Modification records
-- Opening Marker --

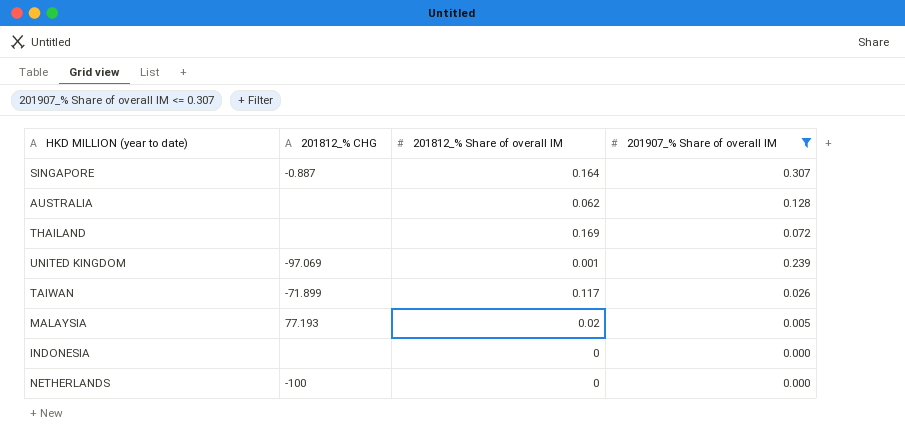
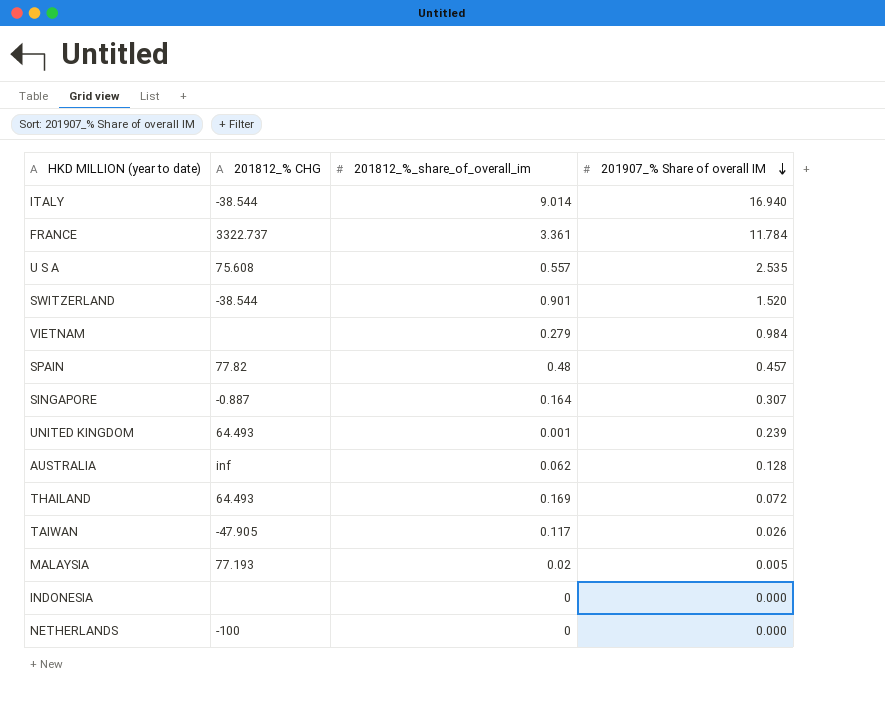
filter: 201907_% Share of overall IM <= 0.307 -> none
row order: none -> 201907_% Share of overall IM descending
column name: 201812_% Share of overall IM -> 201812_%_share_of_overall_im
UNITED KINGDOM | 201812_% CHG: -97.069 -> 64.493
AUSTRALIA | 201812_% CHG: none -> inf
THAILAND | 201812_% CHG: none -> 64.493
TAIWAN | 201812_% CHG: -71.899 -> -47.905

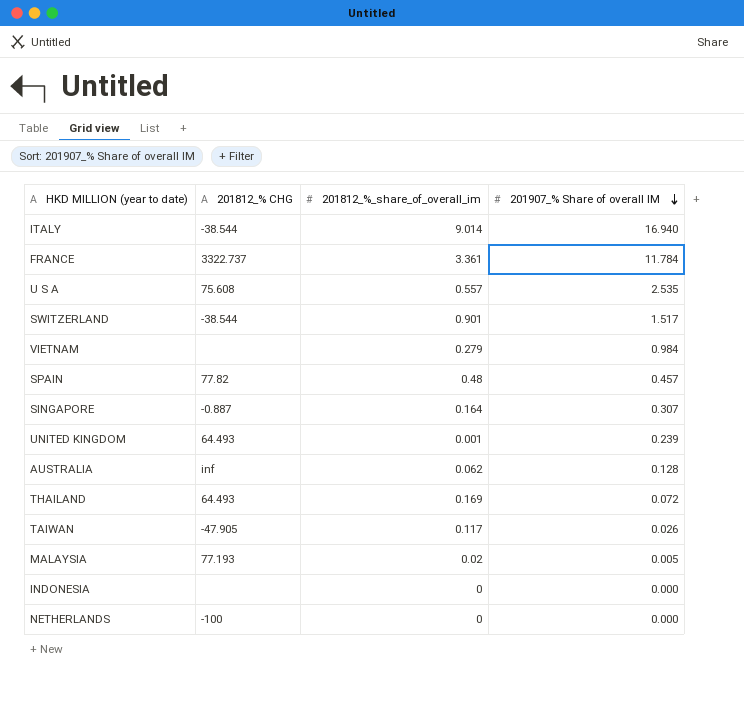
SWITZERLAND | 201907_% Share of overall IM: 1.520 -> 1.517

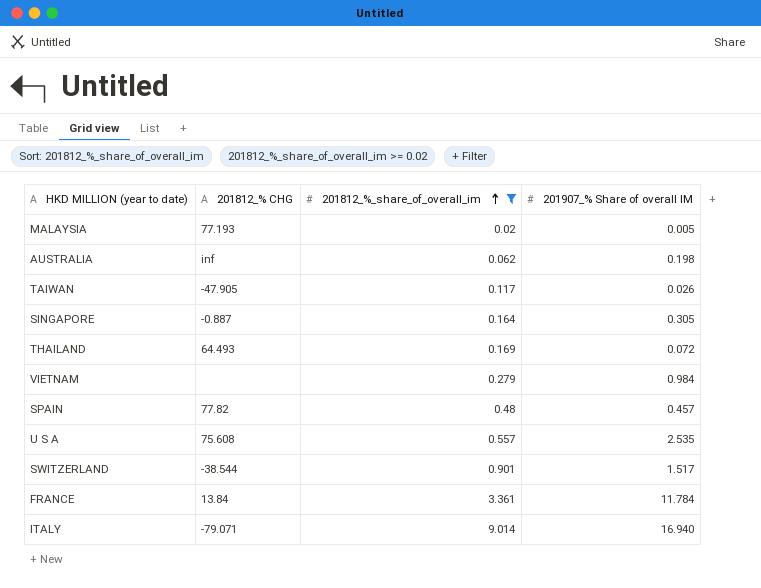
filter: none -> 201812_%_share_of_overall_im >= 0.02
row order: 201907_% Share of overall IM descending -> 201812_%_share_of_overall_im ascending
AUSTRALIA | 201907_% Share of overall IM: 0.128 -> 0.198
SINGAPORE | 201907_% Share of overall IM: 0.307 -> 0.305
FRANCE | 201812_% CHG: 3322.737 -> 13.84
ITALY | 201812_% CHG: -38.544 -> -79.071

-- Closing Marker --

Scan the data, and report each line that uses the word "AUSTRALIA".

• _Exercise response_:
AUSTRALIA | 201812_% CHG: none -> inf
AUSTRALIA | 201907_% Share of overall IM: 0.128 -> 0.198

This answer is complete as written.